In Saporischschja haben sie jetzt die Dieselgeneratoren für die Notversorgung im Akw abgeschaltet. Strom ist wieder vorhanden. Zum Glück. Dass die Russen ihre massiven Angriffe als „Rache“ bezeichnet haben, zeigt einmal mehr, was von ihnen zu halten ist. Man muss sich das vor Augen führen: Sie greifen mit Absicht ein Atomkraftwerk an! Ich hoffe sehr, dass die Ukrainer das Akw bald befreien können. Meiner Meinung nach geben sie Bachmut nicht auf, um dort die russischen Wagner-Truppen zu binden, damit die nicht woanders eingreifen können. Und dann werden sie bei Saporischschja eine Gegenoffensive starten. Wenn die gelingt, könnte der Krieg im Herbst vorbei sein. Wenn nicht,wird das alles noch viele Jahre weitergeht, fürchte ich.

Erst gestern habe ich mit Irina telefoniert. Sie und Sofia sind wohlauf. Aber ihr Lebensrhythmus hat sich geändert. Sie sind abends um acht Uhr im Bett, weil sie nachts häufig vom Luftalarm geweckt werden. Trotzdem sagt Irina immer nur: „Alles normal, alles in Ordnung.“ Dabei weiß auch sie, dass die Russen ganze Stadtteile von Marhanez, die am Wasser liegen, zerstören und das nahe Nikopol kurz und klein bomben.

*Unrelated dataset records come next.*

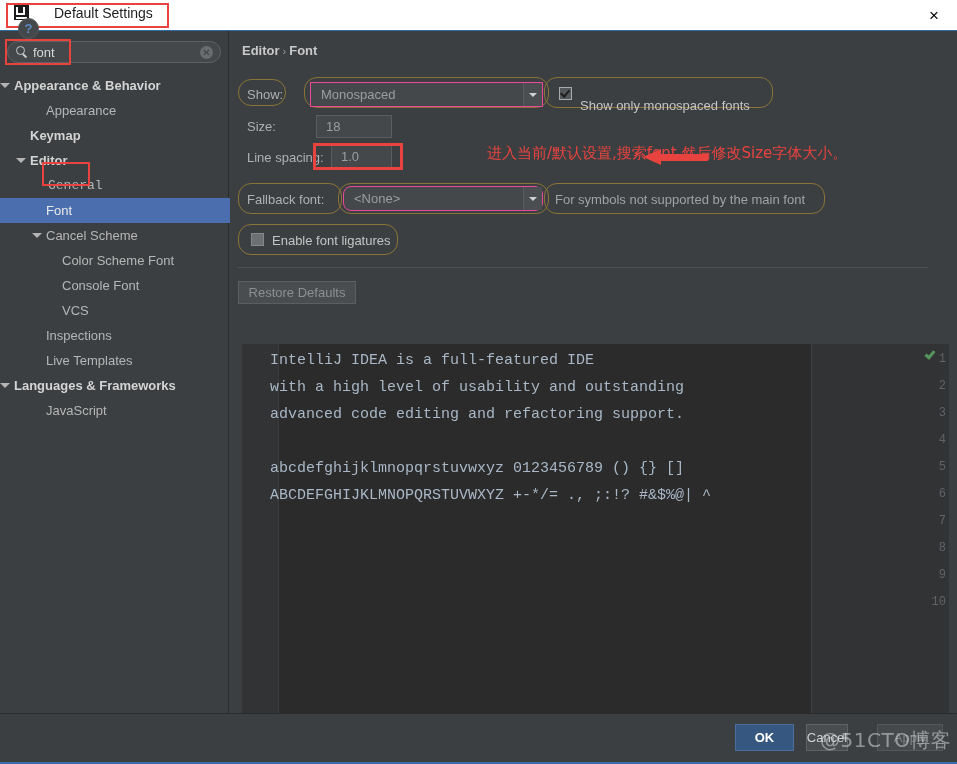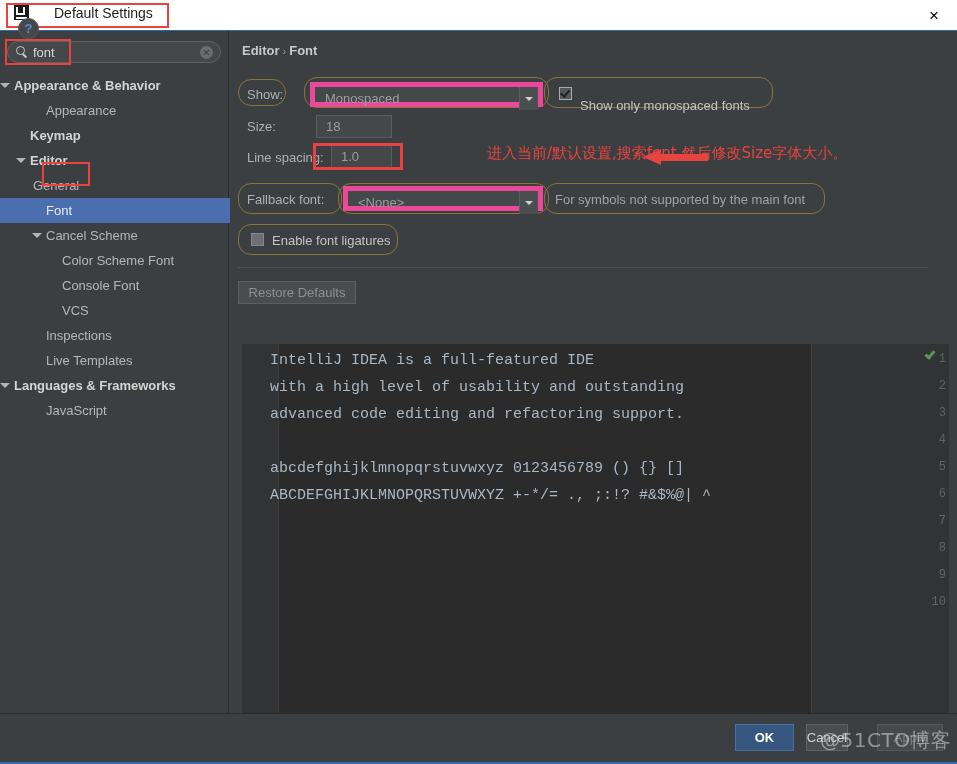--- a/index.html
+++ b/index.html
@@ -160,7 +160,7 @@
 
   .combo{
     position:absolute;height:25px;background:#45484a;
-    border:5px solid #ec4899;box-sizing:border-box;
+    border:1px solid #ec4899;box-sizing:border-box;
   }
   .combo .val{
     position:absolute;left:10px;top:4px;font-size:13px;color:#9b9d9f;

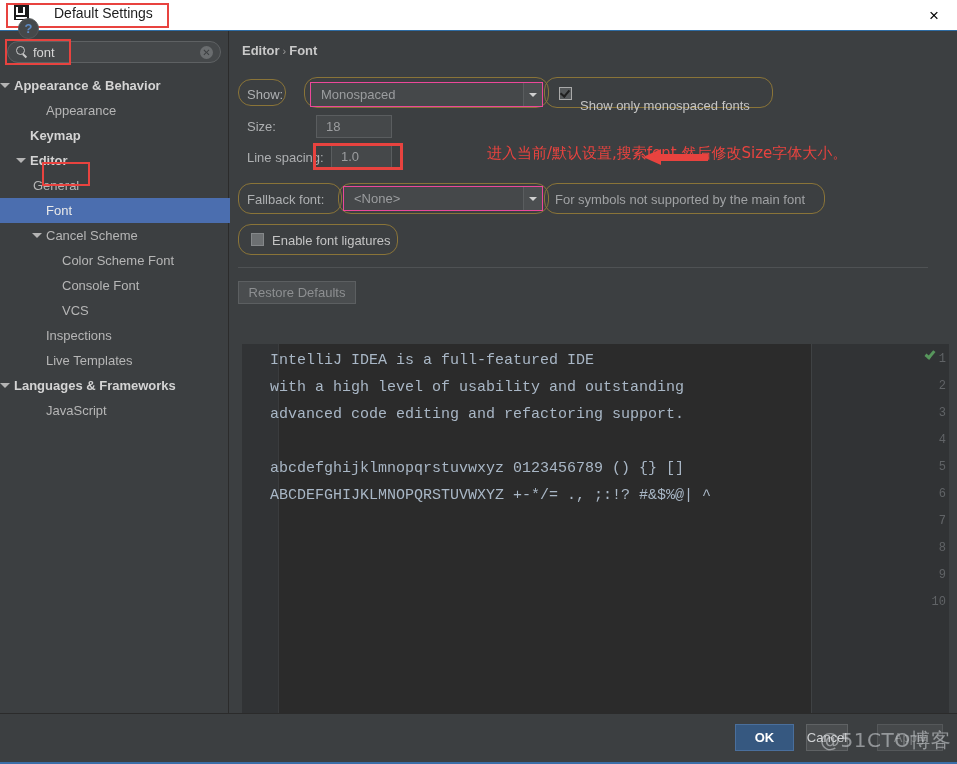--- a/index.html
+++ b/index.html
@@ -373,7 +373,7 @@
             <span class="tree-label" style="margin-left: 30px;">Editor</span>
           </div>
           <div class="tree-row plain">
-            <span class="tree-label" style="margin-left: 33px;">General</span>
+            <span class="tree-label" style="margin-left: 48px; font-family: Liberation Mono, monospace;">General</span>
           </div>
           <div class="tree-row plain selected">
             <span class="tree-label" style="margin-left: 46px;">Font</span>

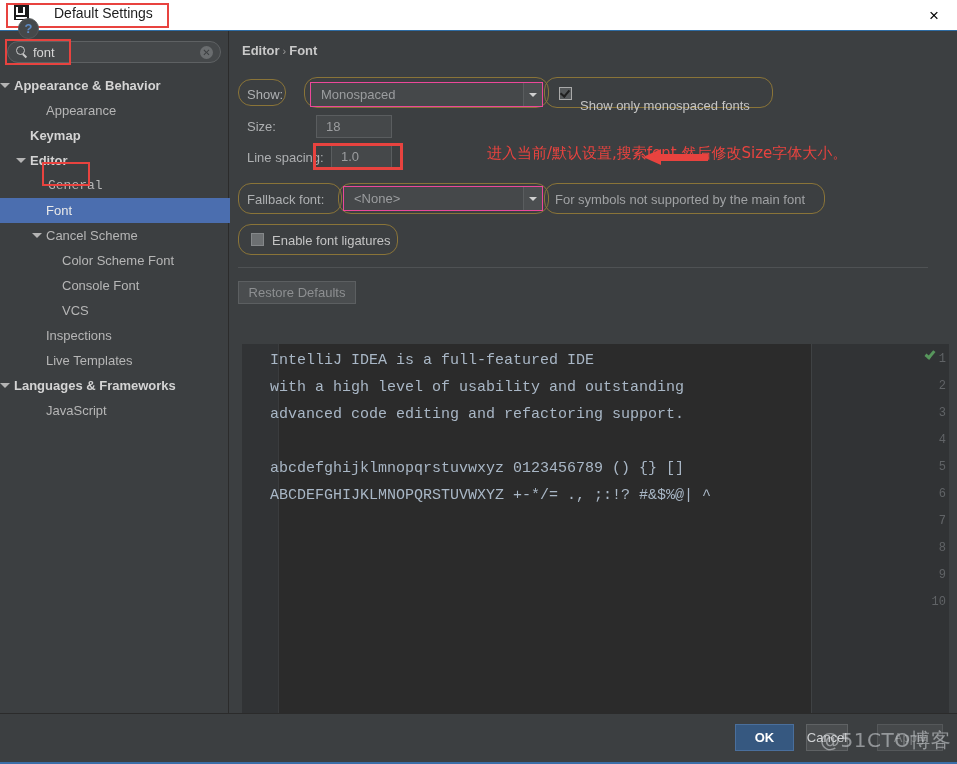--- a/index.html
+++ b/index.html
@@ -445,7 +445,7 @@
       <div class="row-label" style="left:17px;top:161px;">Fallback font:</div>
 
       <div class="ring-olive" style="left:108px;top:152px;width:211px;height:31px;"></div>
-      <div class="combo" style="left:113px;top:155px;width:200px;">
+      <div class="combo" style="left:113px;top:155px;width:200px;border-radius:8px;">
         <span class="val">&lt;None&gt;</span>
         <span class="arrowbtn"></span>
       </div>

Vom Frauentag wollen die Frauen in der Ukraine nichts mehr wissen. Der Tag entstand ja 1910 auf Vorschlag der Deutschen Carla Zetkin auf einer Konferenz sozialistischer Frauen. Die Sowjets haben den 8. März später zum Feiertag erklärt. Nach dem Zusammenbruch des Kommunismus blieb die Tradition in Russland wie in vielen postsowjetischen Ländern lange Zeit erhalten. Das wichtigste Geschenk waren immer Blumen. Jetzt hat der Krieg alles verändert. Der Frauentag gilt als sowjetisch beziehungsweise russisch. Deshalb wollen ihn die meisten Ukrainerinnen nicht mehr feiern. Zumindest nicht am 8. März.

Hans-Thomas Simmler aus Mainleus hält sich seit über einem Jahr in der Ukraine auf. Nach Angriffen der Russen in der Nähe des Atomkraftwerks Saporischschja ist er nun im Kurort Truskawez im Westen des Landes untergekommen.